The men who visited her 120-acre spread left no paperwork, no search warrants, and no business cards. They also declined to identify themselves, her neighbor says. She has yet to be officially informed who raided her property. All she has is what's left of the plants, which were grown from heirloom genetics developed by master grower Lawrence Ringo. The enormous, tree-sized cannabis plants in cages, all left in place with a precise cut to the plant's stalk at the base, are all now dead and brown, as she later showed off to a reporter from CBS-5.
Farther up the valley, helicopters also paid a visit to a farm belonging to a grower who wants to be identified only as "Ty." At Ty's plot of land, he tells SF Weekly, the copters deposited men who identified themselves as members of the "Mendocino Major Crimes Task Force," a state-funded outfit led by Special Agent Richard Russell. After slicing water lines, draining a 500-gallon water tank Ty used for drinking (always a nice touch in a drought), and destroying 50 plants Ty says he had on two separate parcels of land in compliance with county law, the men departed.
Russell, once a member of the state Bureau of Narcotics Enforcement (which ran anti-weed operations under the banner of CAMP, the Campaign Against Marijuana Planting, before Brown gutted the BNE's budget in 2011) is now on the state payroll as a prison guard, records show. According to Ty, he claimed no allegiance to anyone but "the state AG's office." What the men who visited Schindler's garden said — referencing state law of a six-plant maximum, rather than the county limit of 25 and federal law's zero — suggests they were state-level, too.
The anxiety all marijuana growers feel peaks this time of year, when plants begin to blossom into valuable commodities, and when a veritable alphabet soup of various law enforcement agencies takes to the skies: DEA, CAMP, COMMET (County of Mendocino Marijuana Eradication Team), state Fish and Wildlife, and local sheriffs.
This year, an additional element was thrown into the mix: private security. A firm called LEAR Asset Management, run by a marijuana-hating Mendocino man active with the local deer hunters' association, won a large contract from a timber company to clear its woodlands of outlaw weed growers. He invited media along during a July junket.

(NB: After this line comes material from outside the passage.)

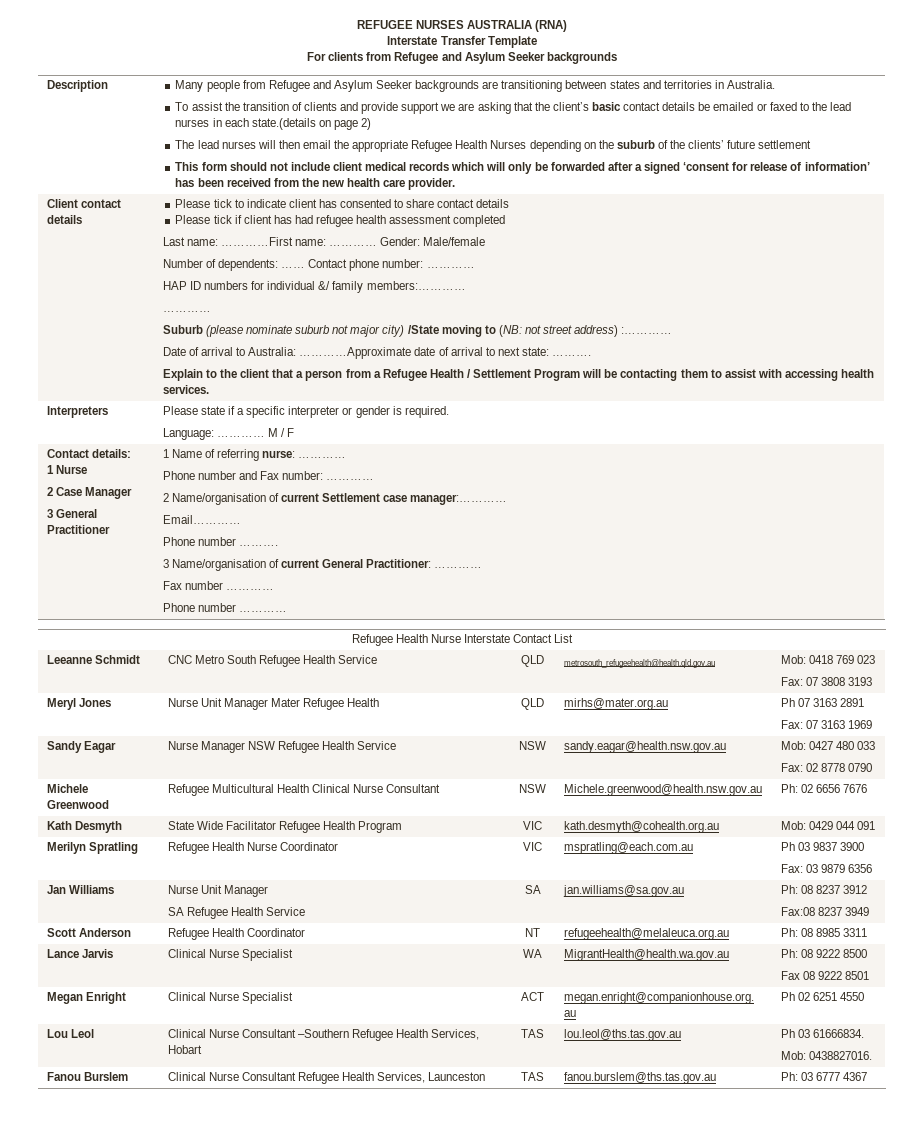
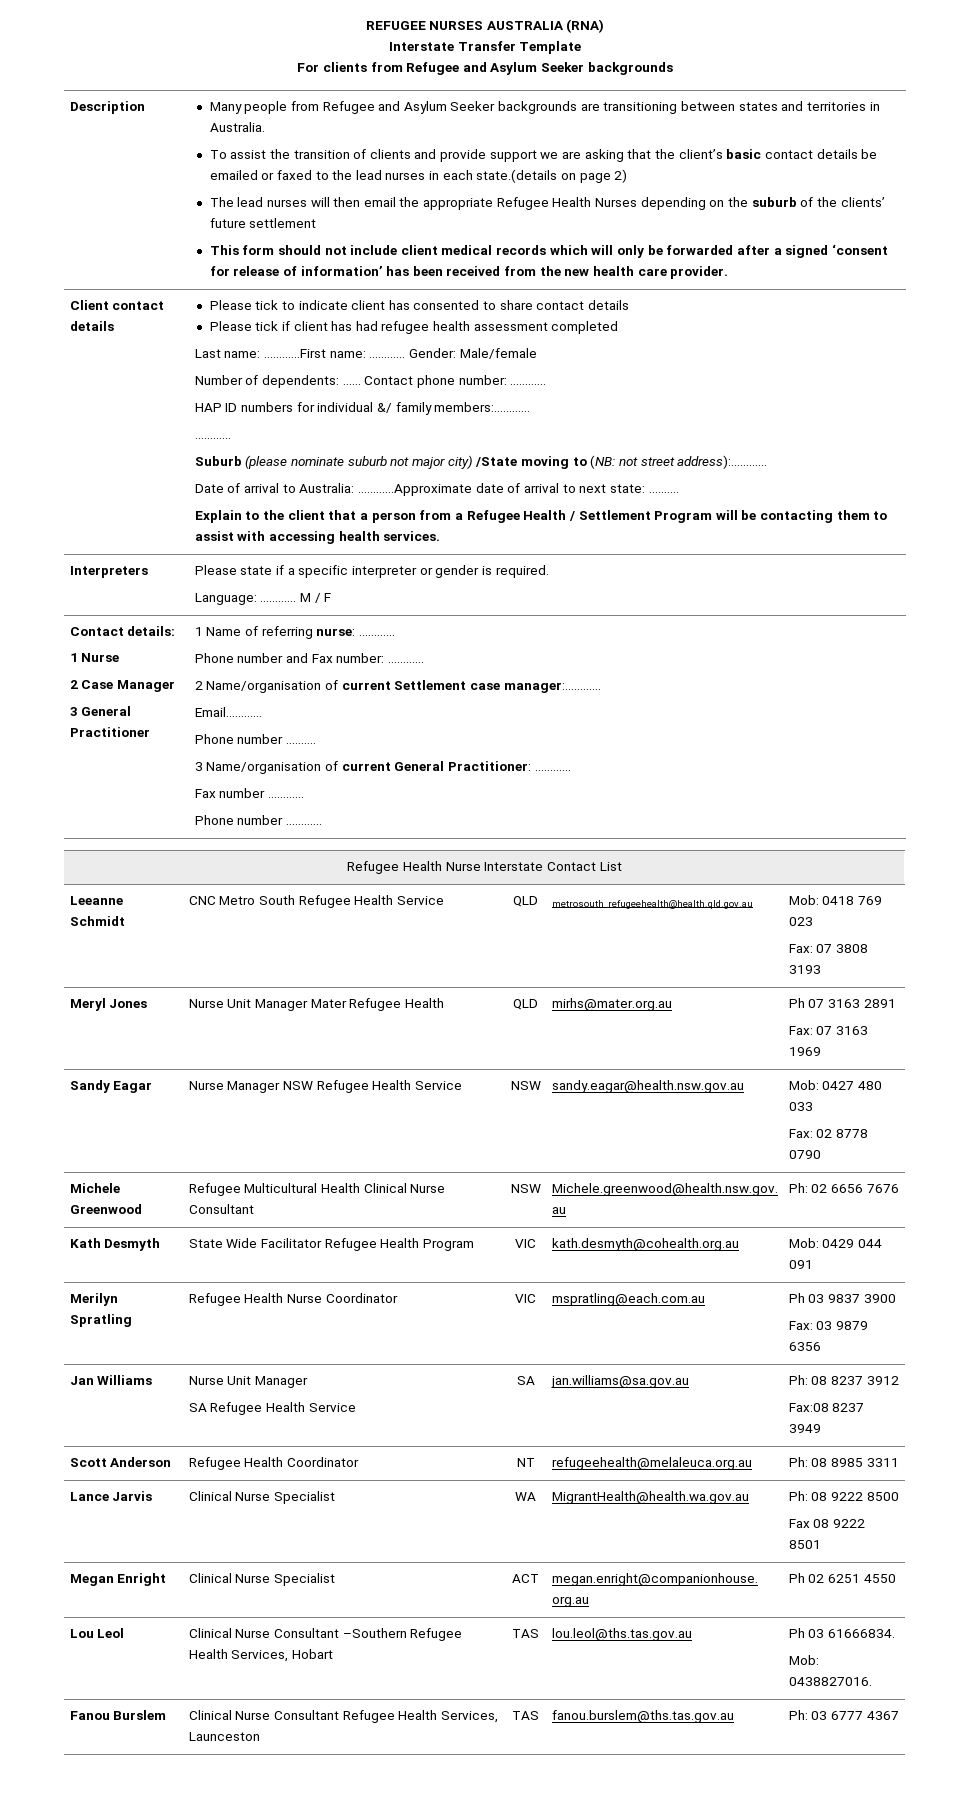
- Suburb (please nominate suburb not major city) /State moving to (NB: not street address) :…………
+ Suburb (please nominate suburb not major city) /State moving to (NB: not street address):…………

LEAR was initially suspected in the Potter Valley raids due to the paramilitary tactics and attitudes employed, according to growers' accounts — and also due to the fact that no law enforcement agency initially claimed responsibility for the raids.
After Ty snapped a photo of the chopper with its N-number on the tail, both county and state law enforcement have since confirmed the raid. A spokesman for Harris tells SF Weekly that state DOJ officers were in on the operation, but that the entire operation answered to Mendocino County Sheriff Tom Allman.
Allman's office says that sheriff's deputies participated in the raid, which was a joint operation between them and Russell's task force. In an interview Thursday, Allman says that Russell technically answers to him and four other local lawmen, but that "there's no requirement the state checks in with me."
As for the cut-and-depart tactics: That's all perfectly legal. The cannabis-eradicators are using the "open fields doctrine," which means that any marijuana stand not within the "curtilage" of a residence can be destroyed without a warrant after being spotted from the air (ironically, a pot stand can also be cut down if it's too close to a house in Mendocino).
Does Harris know what her people are doing in her name? A Harris spokesman was still checking into Russell's raid at press time. In the meantime, growers who say they are following all the rules are as anxious as they've ever been. Now would be a good time for them to hear from her.